Section of Computational Biomedicine, Department of Medicine, Boston University School of Medicine, 72 E. Concord Street, Evans 636, Boston, MA, 02118, USA.
Section of Rheumatology, Department of Medicine, Boston University School of Medicine, Boston, MA, 02118, USA.
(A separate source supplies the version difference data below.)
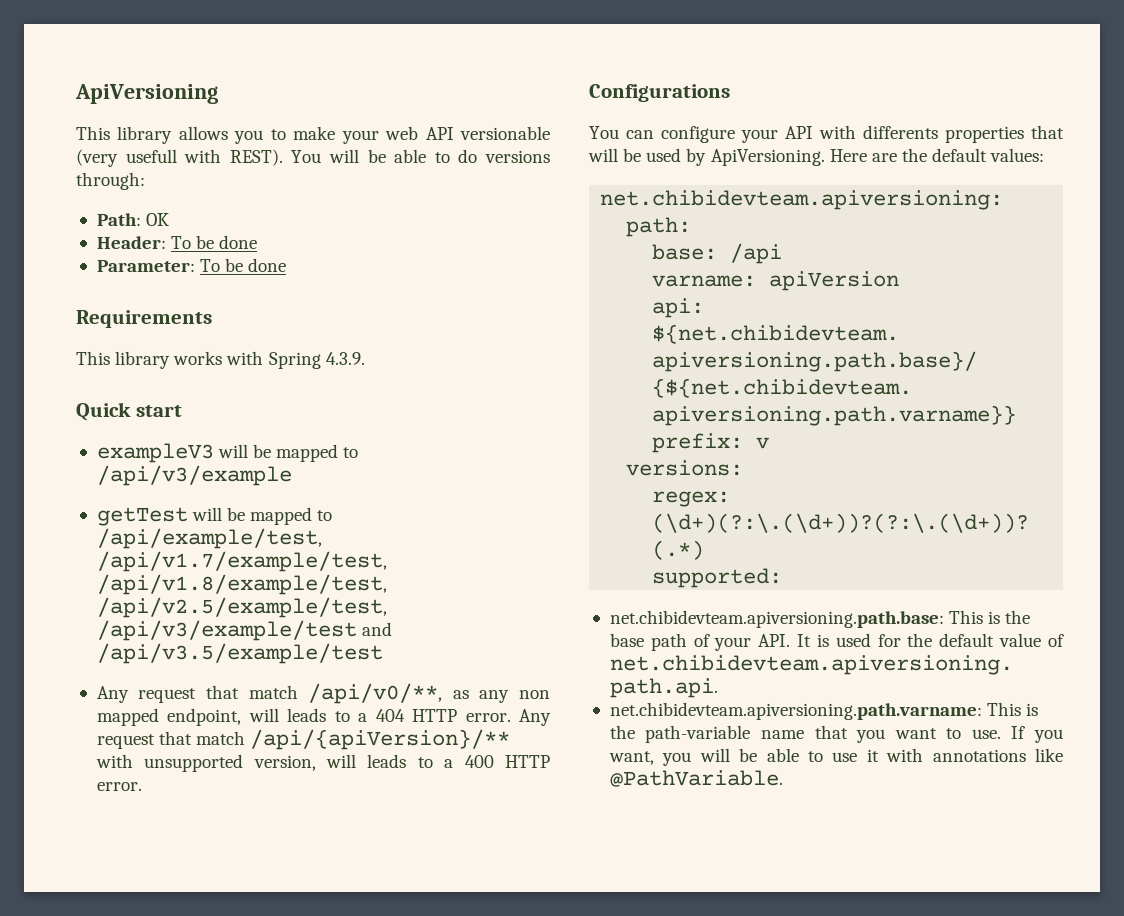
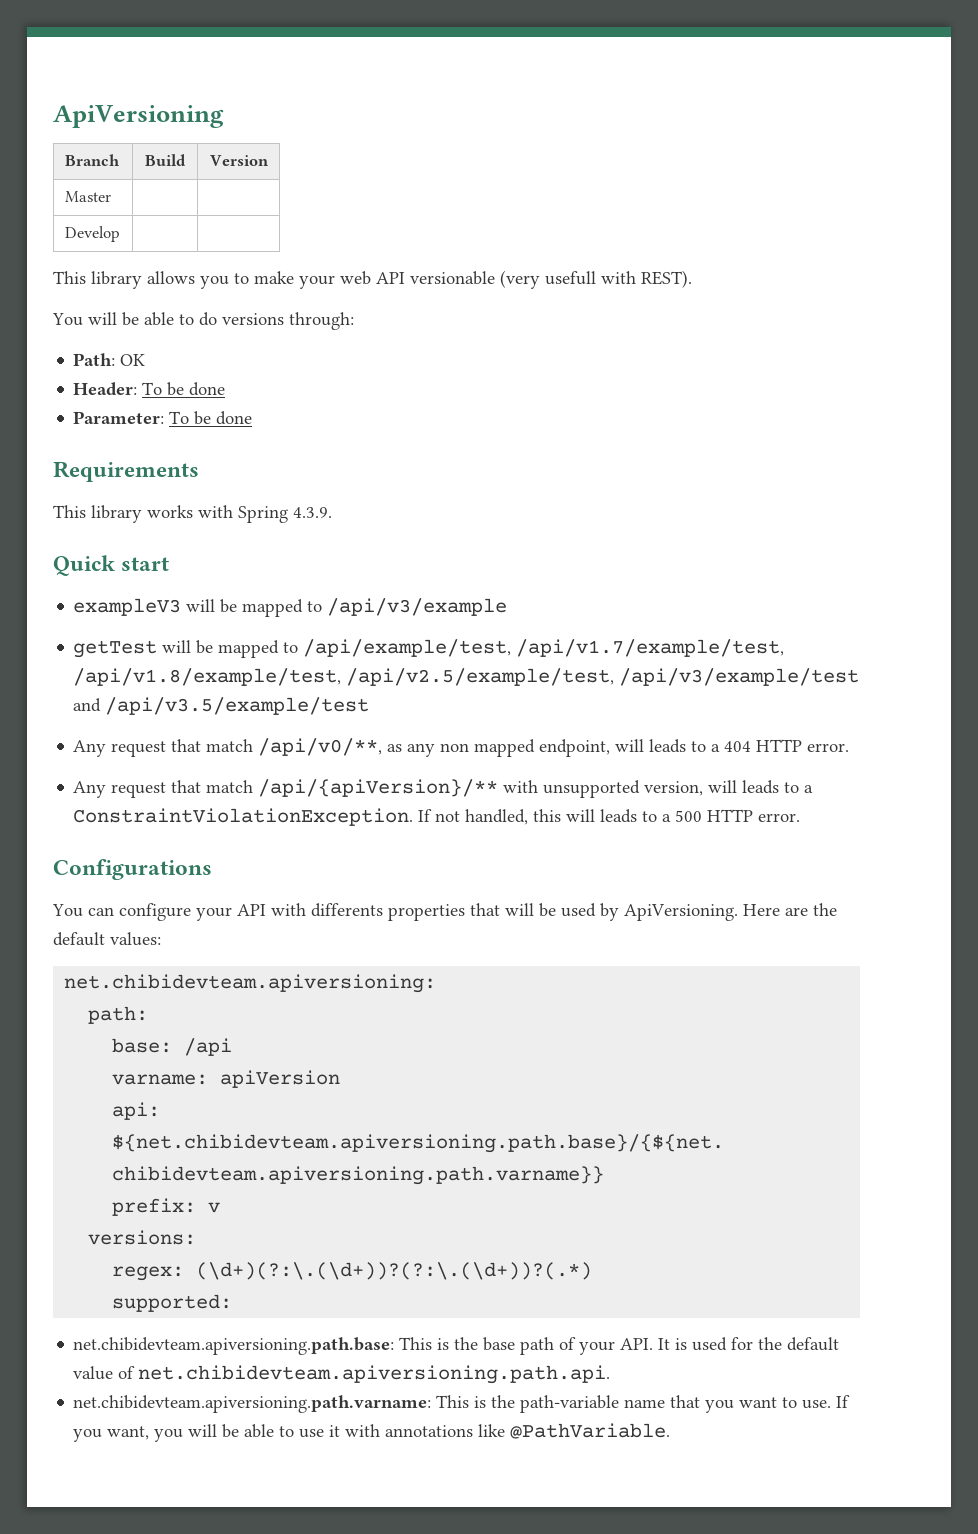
(218, 94) none -> [64,154,120,166] [145,154,186,166] [209,155,269,166] [64,191,111,202] [64,226,120,242] // Branch | Build | Version // Master | | // Develop | |
(283, 157) none -> (692, 279) //
(511, 717) none -> (850, 747) //
[464,755,494,768] 400 -> [73,808,703,826] ConstraintViolationException. If not handled, this will leads to a 500

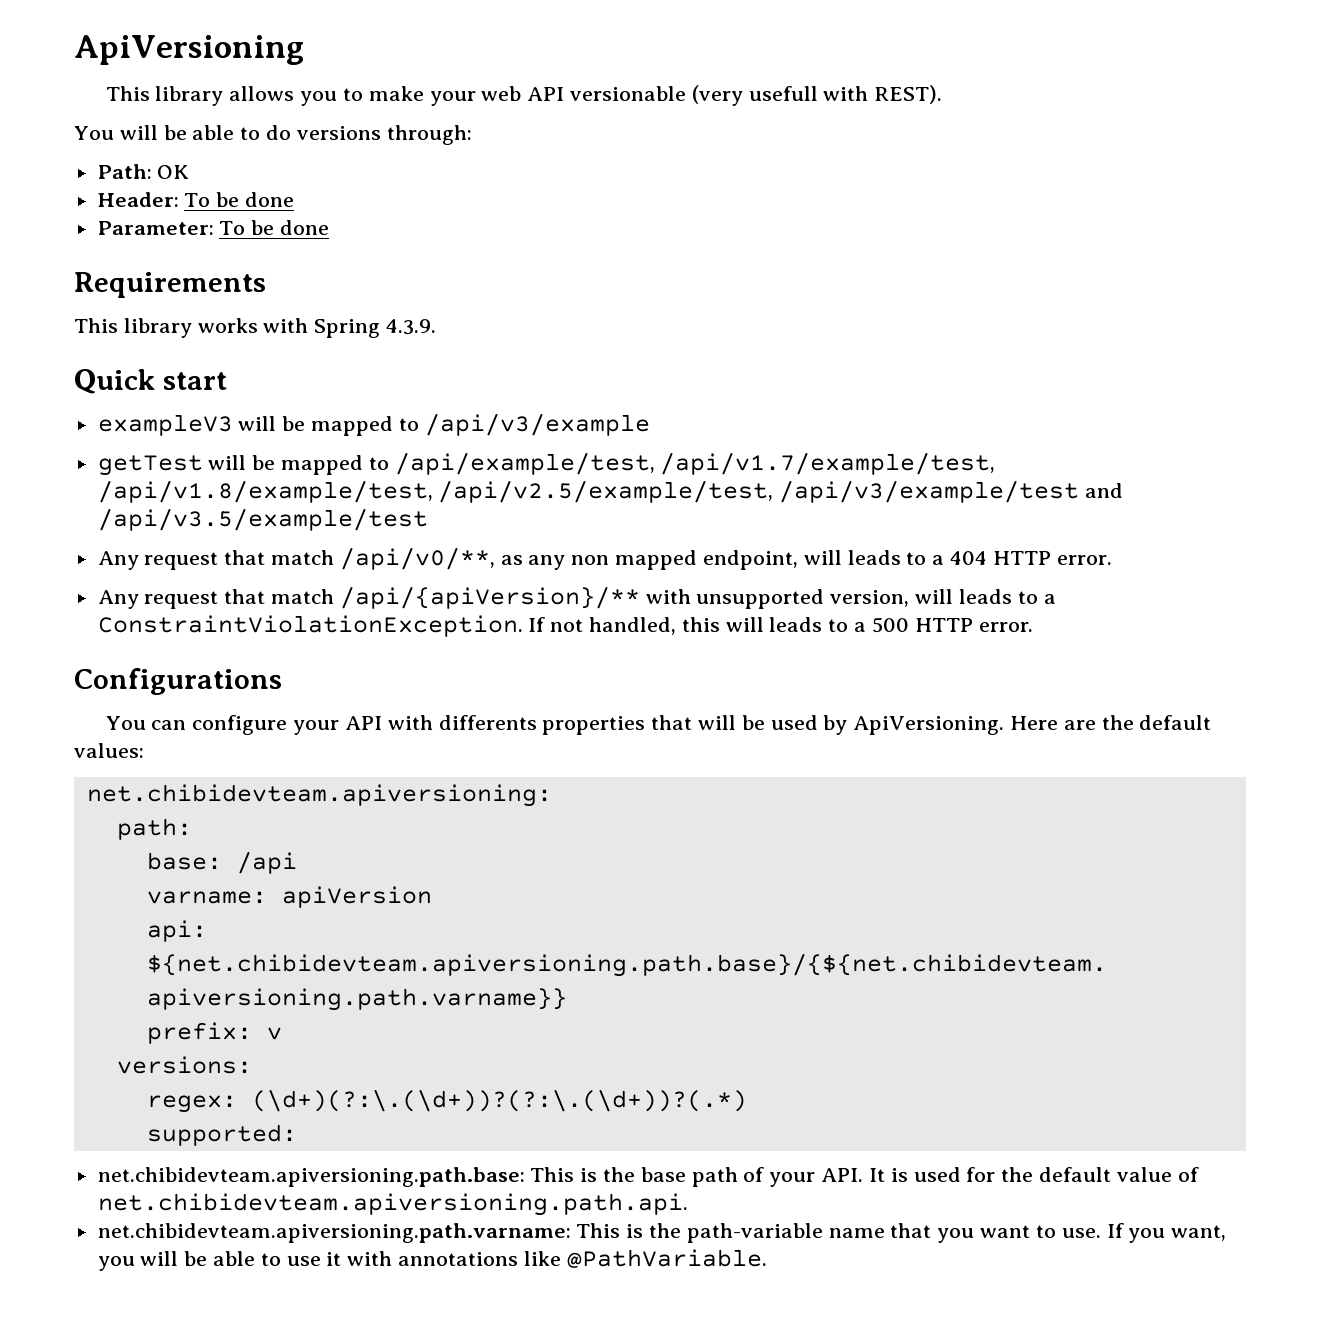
[64,154,120,166] [145,154,186,166] [209,155,269,166] [64,191,111,202] [64,226,120,242] // Branch | Build | Version // Master | | // Develop | | -> (304, 50) none

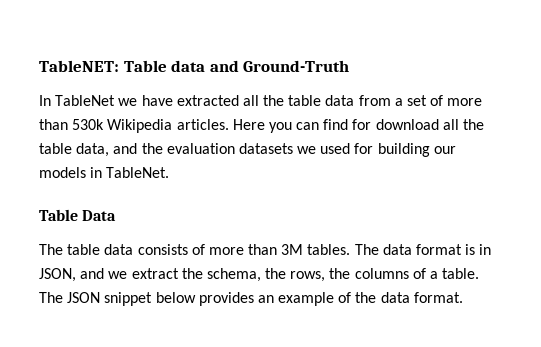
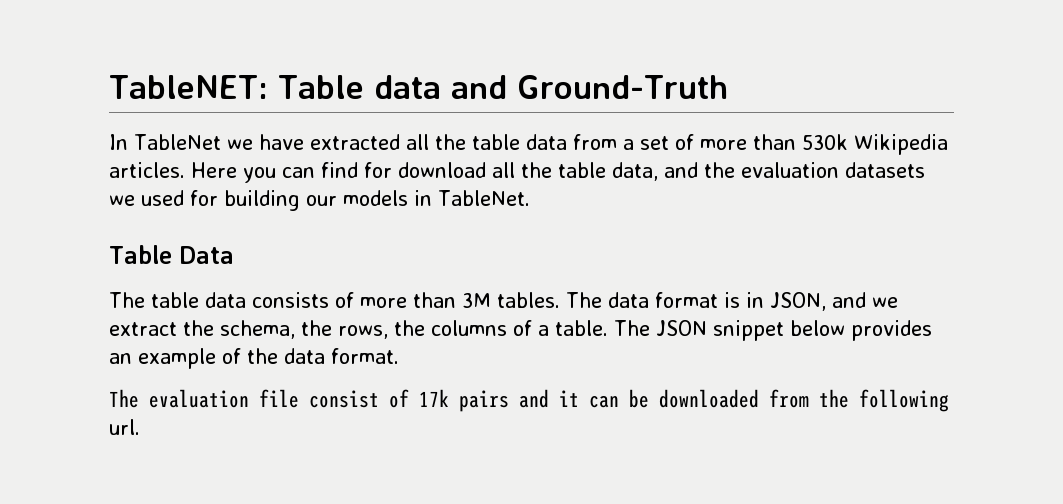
(463, 297) none -> [109,389,949,412] [109,419,140,435] // The evaluation file consist of 17k pairs and it can be downloaded from the following url.

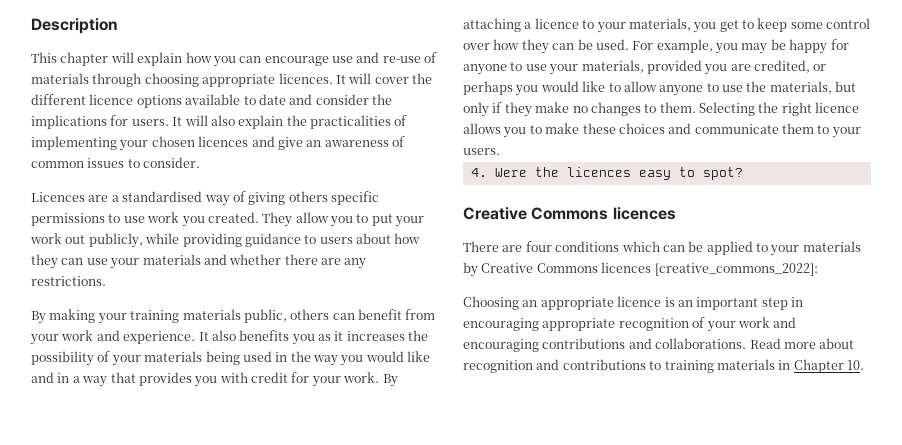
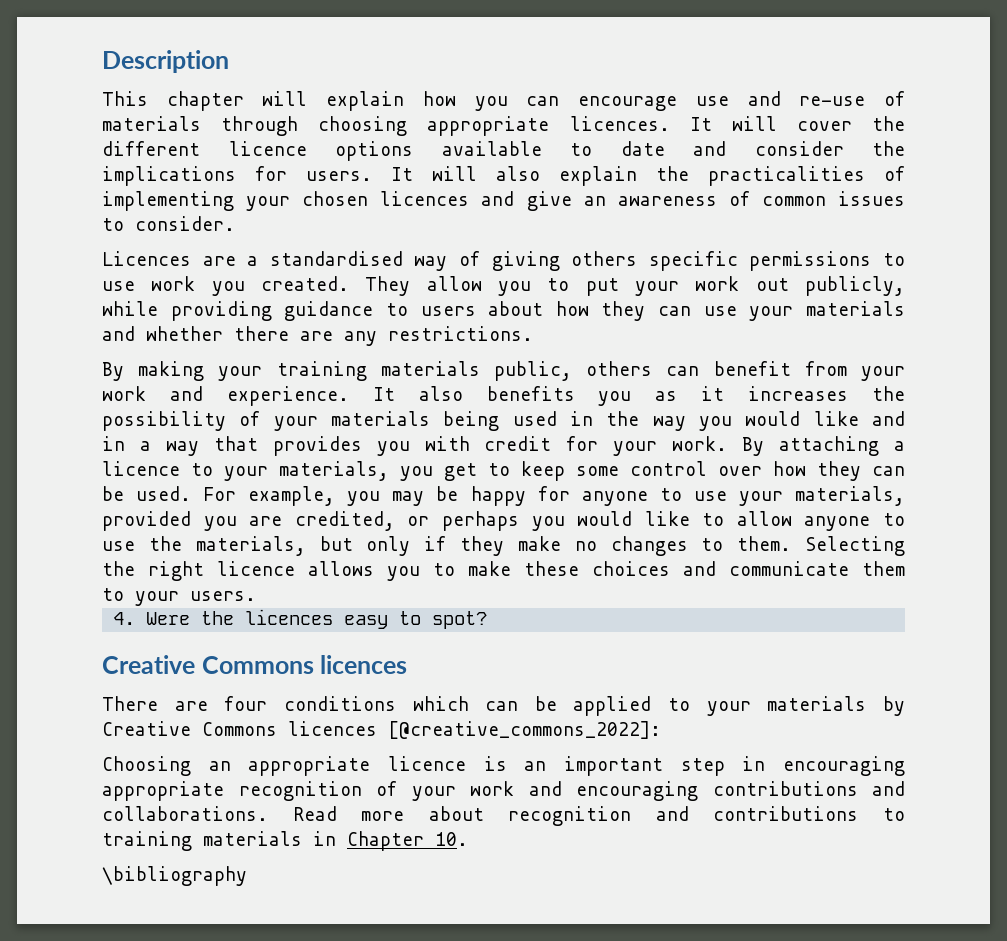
[654,263,818,276] [creative_commons_2022]: -> [388,721,661,739] [@creative_commons_2022]:
(864, 365) none -> [102,866,247,886] // \bibliography

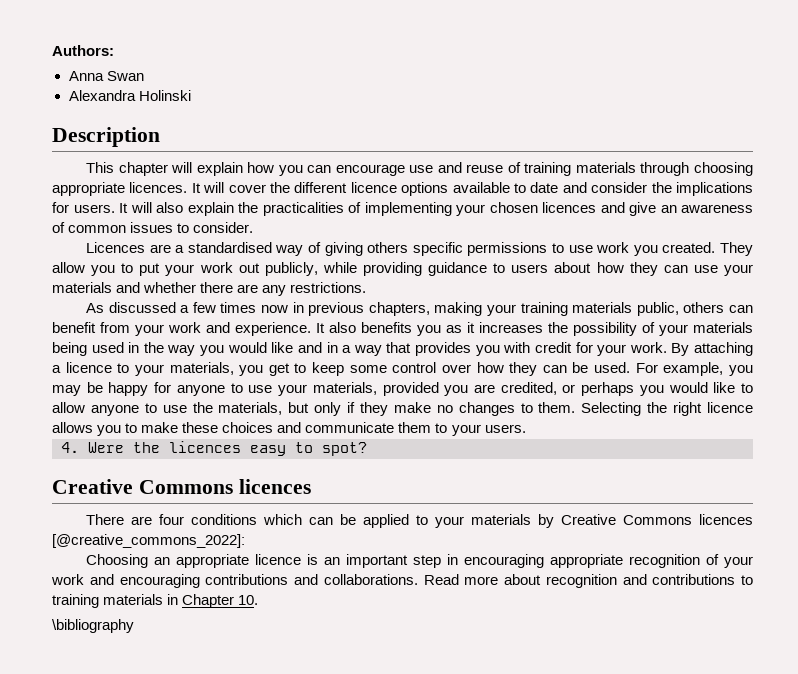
(102, 61) none -> [52,45,114,56] [68,71,144,81] [68,90,191,101] Authors: // Anna Swan // Alexandra Holinski //
[799,91,906,106] re-use of -> [466,162,572,176] reuse of training
[102,362,124,381] By -> [85,302,430,316] As discussed a few times now in previous chapters,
Eur Radiol. 2020 Jun;30(6):3538-3548. doi: 10.1007/s00330-020-06658-3. Epub 2020 Feb 13.
It remains difficult to characterize the source of pain in knee joints either using radiographs or magnetic resonance imaging (MRI). We sought to determine if advanced machine learning methods such as deep neural networks could distinguish knees with pain from those without it and identify the structural features that are associated with knee pain.
We constructed a convolutional Siamese network to associate MRI scans obtained on subjects from the Osteoarthritis Initiative (OAI) with frequent unilateral knee pain comparing the knee with frequent pain to the contralateral knee without pain. The Siamese network architecture enabled pairwise learning of information from two-dimensional (2D) sagittal intermediate-weighted turbo spin echo slices obtained from similar locations on both knees. Class activation mapping (CAM) was utilized to create saliency maps, which highlighted the regions most associated with knee pain. The MRI scans and the CAMs of each subject were reviewed by an expert radiologist to identify the presence of abnormalities within the model-predicted regions of high association.
Using 10-fold cross-validation, our model achieved an area under curve (AUC) value of 0.808. When individuals whose knee WOMAC pain scores were not discordant were excluded, model performance increased to 0.853. The radiologist review revealed that about 86% of the cases that were predicted correctly had effusion-synovitis within the regions that were most associated with pain.
This study demonstrates a proof of principle that deep learning can be applied to assess knee pain from MRI scans.
• Our article is the first to leverage a deep learning framework to associate MR images of the knee with knee pain. • We developed a convolutional Siamese network that had the ability to fuse information from multiple two-dimensional (2D) MRI slices from the knee with pain and the contralateral knee of the same individual without pain to predict unilateral knee pain. • Our model achieved an area under curve (AUC) value of 0.808. When individuals who had WOMAC pain scores that were not discordant for knees (pain discordance < 3) were excluded, model performance increased to 0.853.
无论是使用射线照相术还是磁共振成像(MRI),都很难对膝关节的疼痛源进行特征描述。我们试图确定是否可以使用深度学习等先进的机器学习方法来区分有疼痛和无疼痛的膝关节,并确定与膝关节疼痛相关的结构特征。
我们构建了一个卷积孪生网络,将来自 Osteoarthritis Initiative(OAI)的受试者的 MRI 扫描与频繁的单侧膝关节疼痛进行关联,将疼痛的膝关节与无症状的对侧膝关节进行比较。孪生网络架构允许从两个膝关节相似位置获得的二维(2D)矢状中等加权涡轮自旋回波切片中对信息进行成对学习。利用类激活映射(CAM)创建显著图,突出与膝关节疼痛最相关的区域。对每个受试者的 MRI 扫描和 CAM 进行了专家放射科医生的审查,以识别模型预测的高关联区域内的异常情况。
使用 10 倍交叉验证,我们的模型获得了 0.808 的曲线下面积(AUC)值。当排除膝关节 WOMAC 疼痛评分不一致的个体时,模型性能提高到 0.853。放射科医生的审查结果表明,大约 86%的预测正确的病例在与疼痛最相关的区域内存在渗出性滑膜炎。
本研究证明了深度学习可用于从 MRI 扫描评估膝关节疼痛的原理。
本文首次利用深度学习框架将膝关节 MRI 图像与膝关节疼痛相关联。
我们开发了一个卷积孪生网络,该网络能够融合来自疼痛膝关节和同一个体无症状对侧膝关节的多个二维(2D)MRI 切片的信息,以预测单侧膝关节疼痛。
我们的模型获得了 0.808 的 AUC 值。当排除 WOMAC 疼痛评分不一致的个体(疼痛不一致<3)时,模型性能提高到 0.853。